Using the records below, copy every line that holds the string "discount".

▶ [INFORMATION PROVIDED]:
####

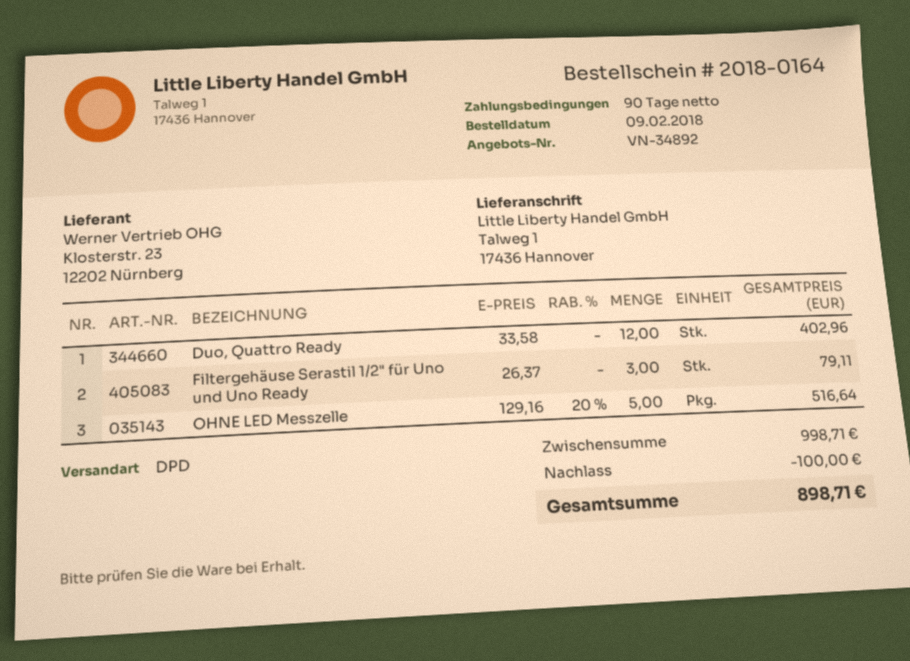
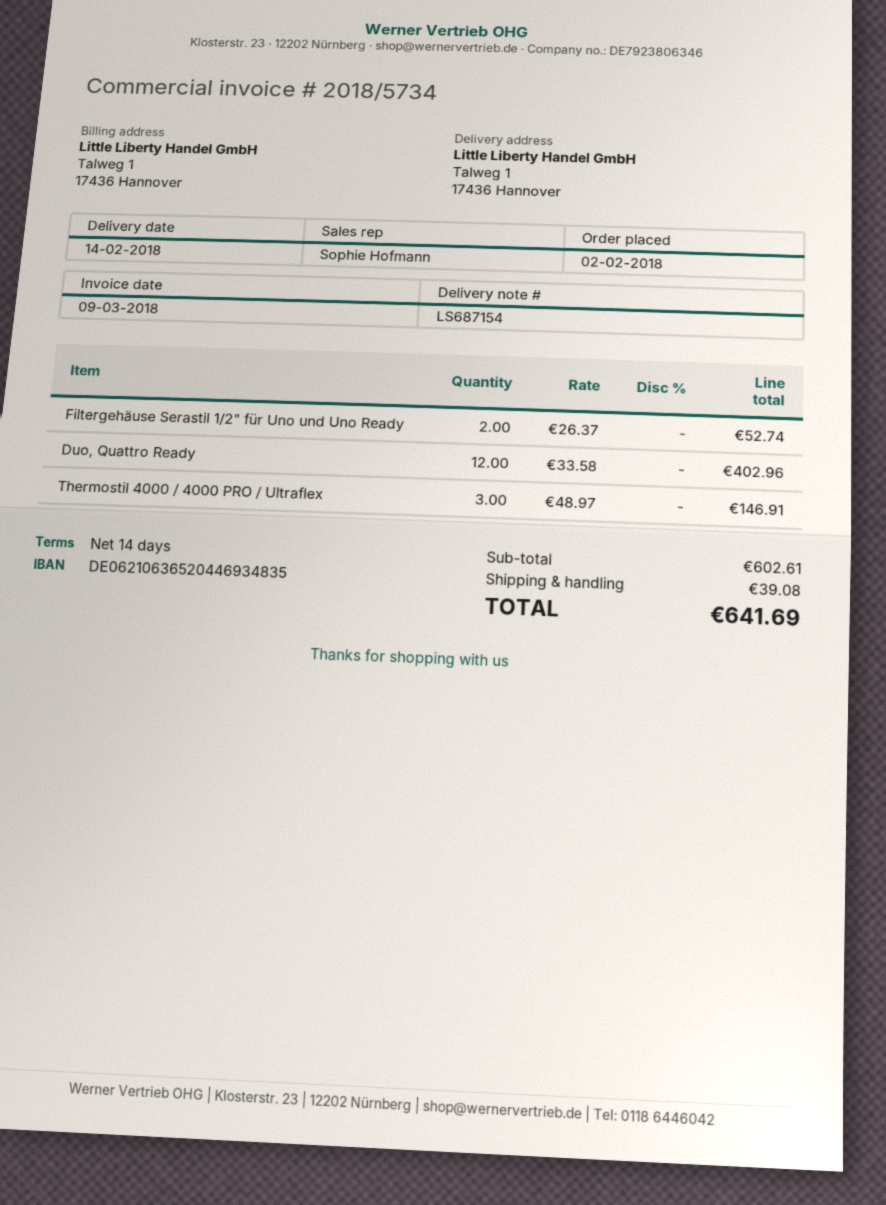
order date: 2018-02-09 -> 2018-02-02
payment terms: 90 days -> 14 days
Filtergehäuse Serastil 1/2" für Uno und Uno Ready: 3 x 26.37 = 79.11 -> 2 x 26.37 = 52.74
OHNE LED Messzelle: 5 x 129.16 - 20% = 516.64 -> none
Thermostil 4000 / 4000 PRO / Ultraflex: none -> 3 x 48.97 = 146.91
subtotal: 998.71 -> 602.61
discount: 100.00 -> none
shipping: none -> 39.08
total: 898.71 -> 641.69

####

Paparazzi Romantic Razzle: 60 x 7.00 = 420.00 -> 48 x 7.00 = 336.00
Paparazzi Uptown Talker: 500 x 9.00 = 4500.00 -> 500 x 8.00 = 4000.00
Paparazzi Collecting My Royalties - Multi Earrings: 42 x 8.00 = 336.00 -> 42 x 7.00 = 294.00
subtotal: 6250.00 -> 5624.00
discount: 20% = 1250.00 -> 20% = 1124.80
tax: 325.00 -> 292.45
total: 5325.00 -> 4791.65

####

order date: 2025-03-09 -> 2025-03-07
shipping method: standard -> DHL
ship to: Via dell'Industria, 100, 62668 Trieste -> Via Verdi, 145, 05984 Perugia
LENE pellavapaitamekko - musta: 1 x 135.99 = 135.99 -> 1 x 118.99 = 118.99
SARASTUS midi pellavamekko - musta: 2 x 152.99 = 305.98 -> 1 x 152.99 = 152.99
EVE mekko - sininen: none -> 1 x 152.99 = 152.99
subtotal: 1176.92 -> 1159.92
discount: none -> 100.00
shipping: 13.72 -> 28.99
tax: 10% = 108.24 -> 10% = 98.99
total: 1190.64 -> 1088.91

####

▶ [RESULT]:
discount: 100.00 -> none
discount: 20% = 1250.00 -> 20% = 1124.80
discount: none -> 100.00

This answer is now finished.